- Hosted by: Dave Navarro
- Judges: Chris Núñez Oliver Peck
- No. of contestants: 36
- Winners: Old Town Ink (Bubba Irwin and DJ Tambe)
- No. of episodes: 16

Release
- Original network: Spike
- Original release: June 6 – September 26, 2017

Season chronology
- ← Previous Peck vs Nuñez Next → Return of the Masters

= Ink Master season 9 =

Ink Master: Shop Wars is the ninth season of the tattoo reality competition Ink Master that premiered on June 6, 2017, on Spike with 16 episodes. The show is hosted and judged by Jane's Addiction guitarist Dave Navarro, with accomplished tattoo artists Chris Núñez and Oliver Peck serving as series regular judges.
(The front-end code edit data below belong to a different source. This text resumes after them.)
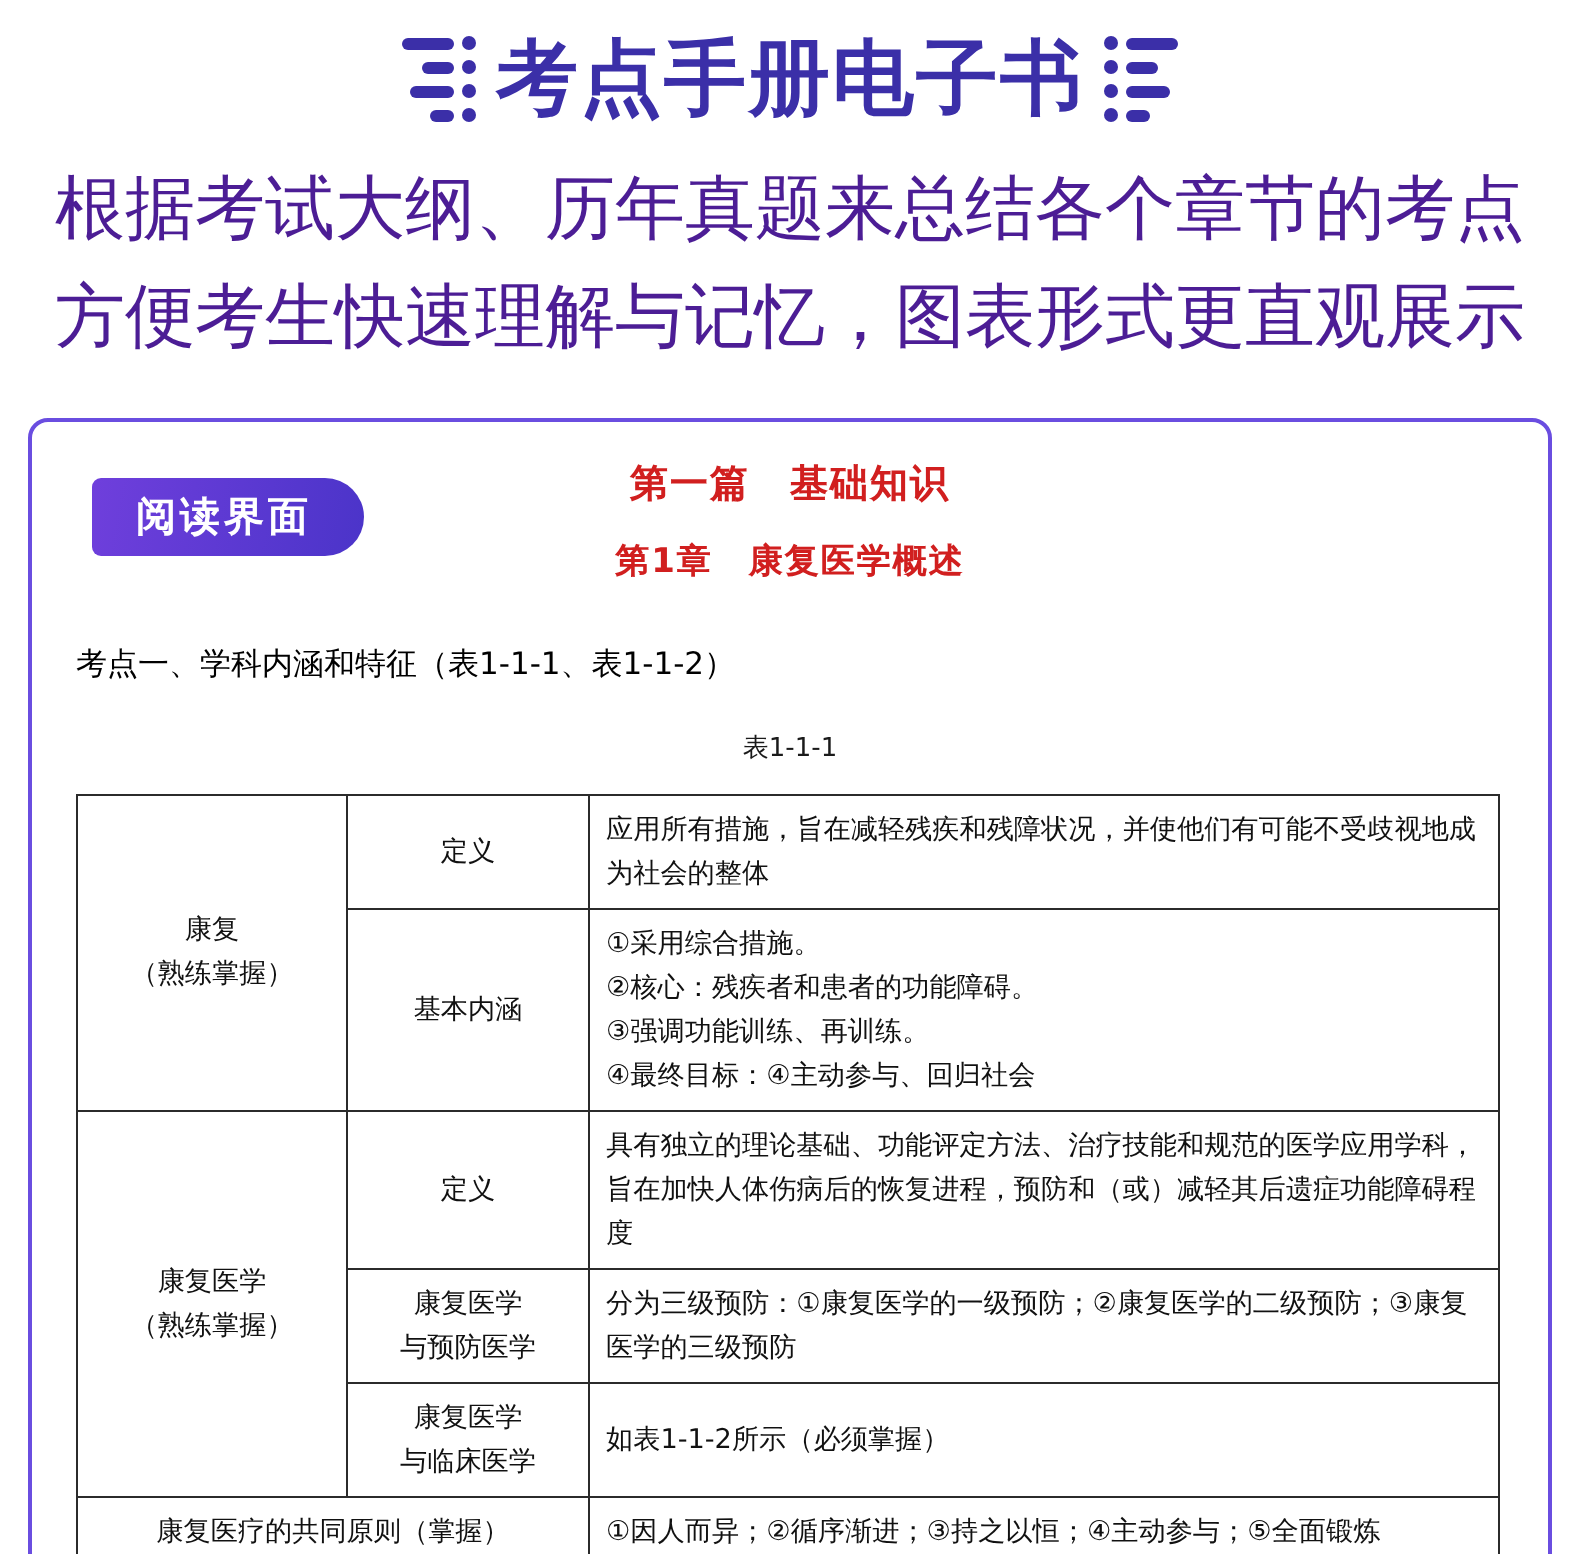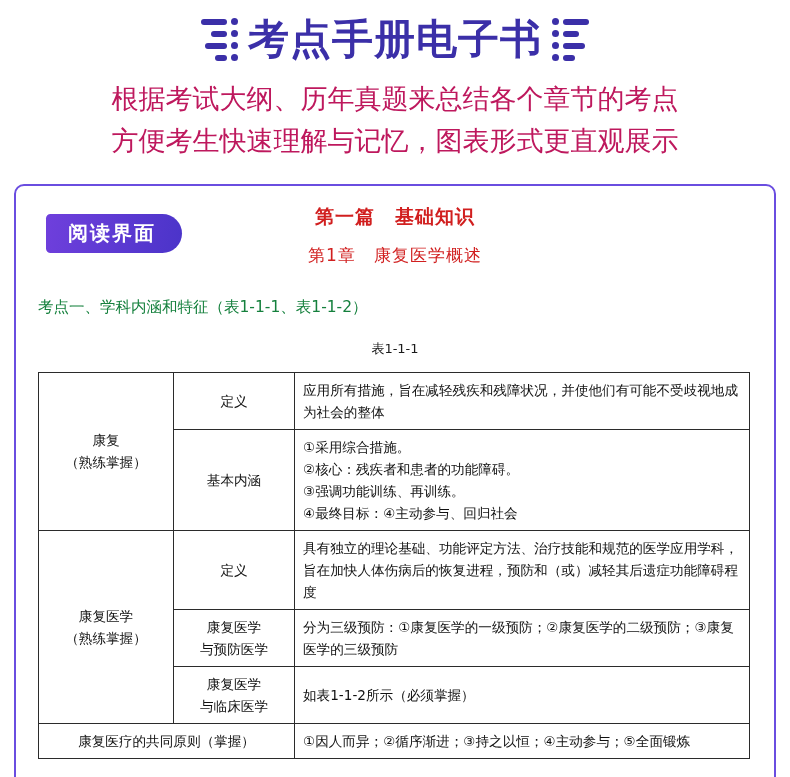--- a/index.html
+++ b/index.html
@@ -66,22 +66,22 @@
     background: #3b2fa8;
   }
   .ornament .b1 { width: 26px; }
   .ornament .b2 { width: 16px; }
   .ornament .b3 { width: 22px; }
   .ornament .b4 { width: 12px; }
 
   .subtitle {
     margin-top: 16px;
     font-family: "DejaVu Sans", sans-serif;
-    font-size: 27px;
-    color: #be185d;
+    font-size: 35px;
+    color: #4c1d95;
     line-height: 1.55;
     font-weight: 500;
   }
 
   
   .reader-card {
     position: relative;
     margin: 22px 14px 12px 14px;
     border: 2px solid #6a4de0;
     border-radius: 10px;
@@ -114,30 +114,30 @@
     font-family: "DejaVu Sans", sans-serif;
     font-size: 19px;
     font-weight: bold;
     color: #d11f1f;
     letter-spacing: 1px;
   }
   .doc-h2 {
     margin-top: 14px;
     font-family: "DejaVu Sans", sans-serif;
     font-size: 17px;
-    font-weight: normal;
+    font-weight: bold;
     color: #d11f1f;
     letter-spacing: 1px;
   }
 
   .kaodian-line {
     margin: 30px 0 0 22px;
     font-family: "DejaVu Sans", sans-serif;
     font-size: 15.5px;
-    color: #15803d;
+    color: #000000;
   }
 
   .table-caption {
     margin-top: 22px;
     text-align: center;
     font-family: "DejaVu Sans", sans-serif;
     font-size: 13px;
     color: #1a1a1a;
   }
The winning shop received $200,000, a feature in Inked magazine, the title of Ink Master, and the title of Master Shop.

The premise of this season was having teams of two sorted by their tattoo shops going head-to-head in a tag team elimination-style competition. This season features nine rookie shops battling nine veteran shops each week while tackling a skill that exposes each of the veterans' shortcomings from the last time they competed.

This season saw the return of thirteen veterans; season 1 contestant Tommy Helm, season 2 contestant Lalo Yunda, season 3 contestants Yovan "E.S." Barraza and Richard "Made Rich" Parker, season 4 contestants Aaron "Bubba" Irwin and Josh "King Ruck" Glover, season 5 contestant Aaron "Aaron Is" Michalowski, season 5 and season 7 contestant James "Cleen Rock One" Steinke, season 6 contestants Katie McGowan and Matt O'Baugh, season 7 contestants Christian Buckingham and Picasso Dular, and season 8 contestant Anwon "Boneface" Johnson.

The winners of the ninth season of Ink Master were Old Town Ink (Aaron "Bubba" Irwin and DJ Tambe), with Black Cobra Tattoos (Katie McGowan and Matt O'Baugh) being the runners-up.

==Judging and ranking==

===Judging Panel===
The judging panel is a table of three or more primary judges. The judges make their final decision by voting to see who had best tattoo of the day, who's going home and who wins the competition.

===Jury of Peers===
The shops critique each other's work to see who had the worst tattoo of the day that will send one of them to the bottom.

==Contestants==
The competition featured a total of 36 contestants who competed in teams of two (18 teams total). Each team acted as one throughout the competition, winning together, and losing together.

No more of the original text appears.